* _PROBLEM_:
Nothing outside the range is to be copied. From the entries below, reproduce exactly the lines starting at the one with "background: #eab308 ->" and ending at the one with "padding-left: none ->", without pictures.

* _MATERIAL FOR THIS EXERCISE_:
--- START ---

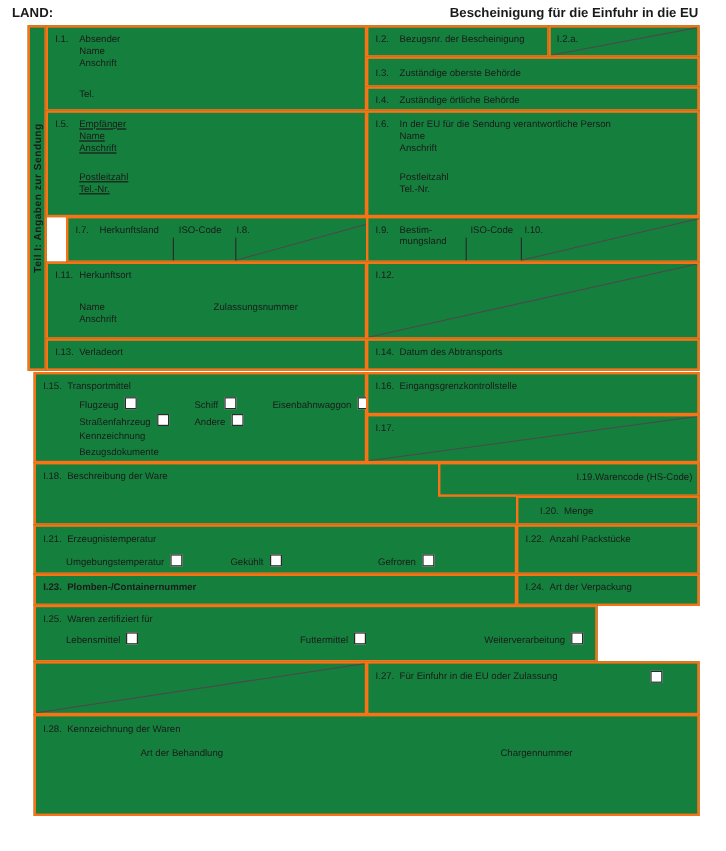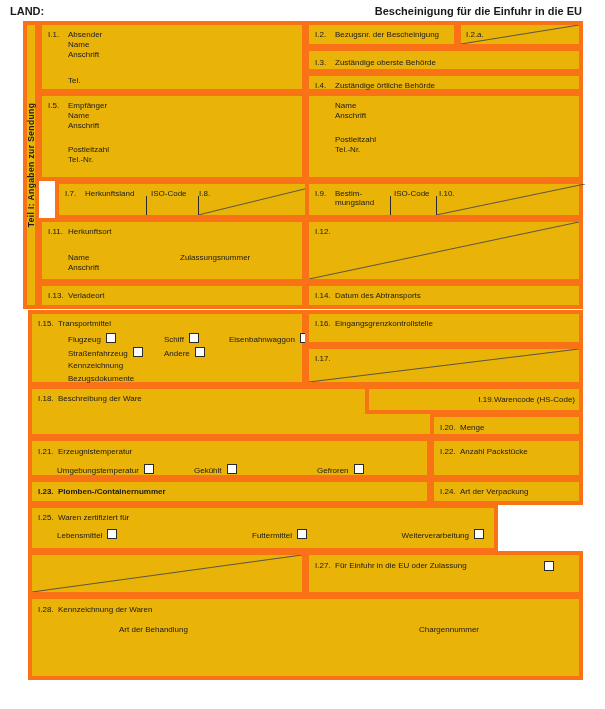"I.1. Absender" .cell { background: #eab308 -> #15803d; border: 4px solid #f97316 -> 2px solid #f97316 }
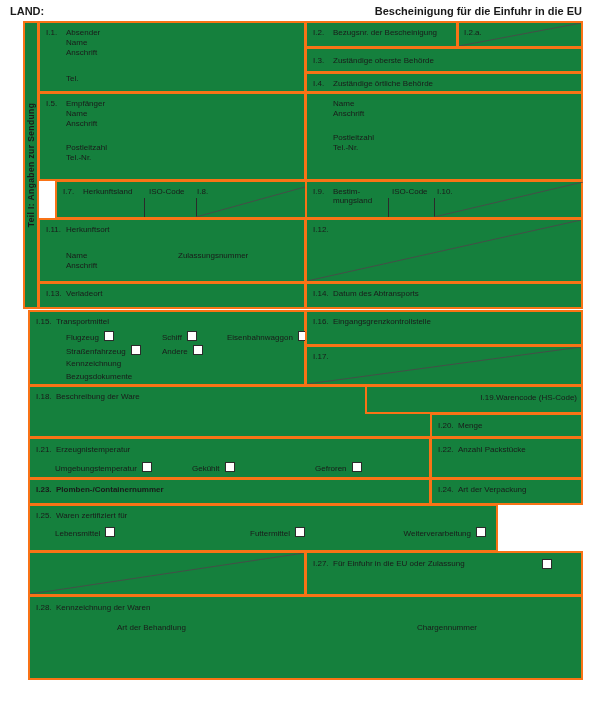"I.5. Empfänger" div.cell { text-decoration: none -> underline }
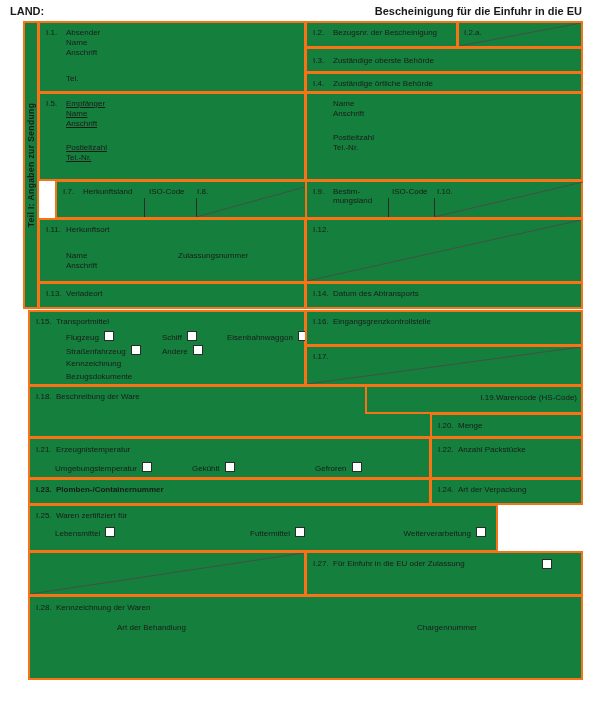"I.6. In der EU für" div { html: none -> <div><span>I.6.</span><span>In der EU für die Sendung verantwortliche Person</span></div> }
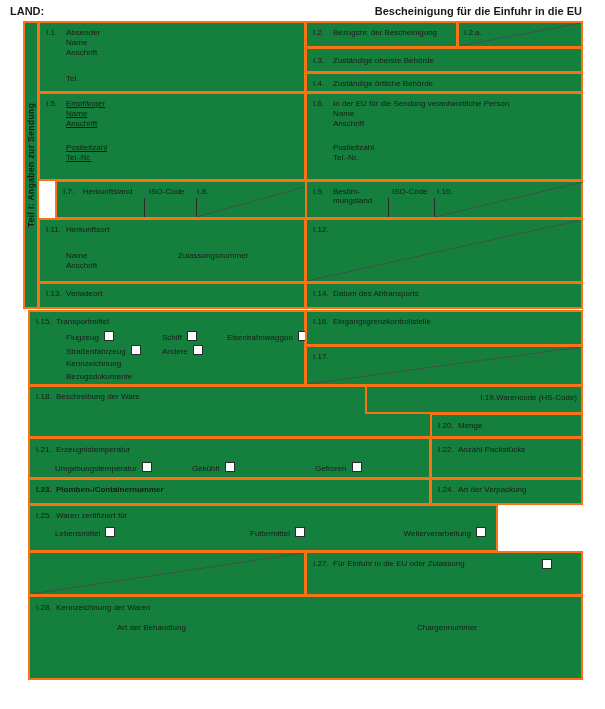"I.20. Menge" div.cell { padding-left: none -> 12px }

--- END ---
--- START ---

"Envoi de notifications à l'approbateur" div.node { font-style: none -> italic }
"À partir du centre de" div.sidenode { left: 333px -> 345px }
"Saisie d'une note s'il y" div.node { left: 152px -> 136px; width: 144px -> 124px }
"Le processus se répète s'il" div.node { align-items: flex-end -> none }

--- END ---

* _EXERCISE SOLUTION_:
"I.1. Absender" .cell { background: #eab308 -> #15803d; border: 4px solid #f97316 -> 2px solid #f97316 }
"I.5. Empfänger" div.cell { text-decoration: none -> underline }
"I.6. In der EU für" div { html: none -> <div><span>I.6.</span><span>In der EU für die Sendung verantwortliche Person</span></div> }
"I.20. Menge" div.cell { padding-left: none -> 12px }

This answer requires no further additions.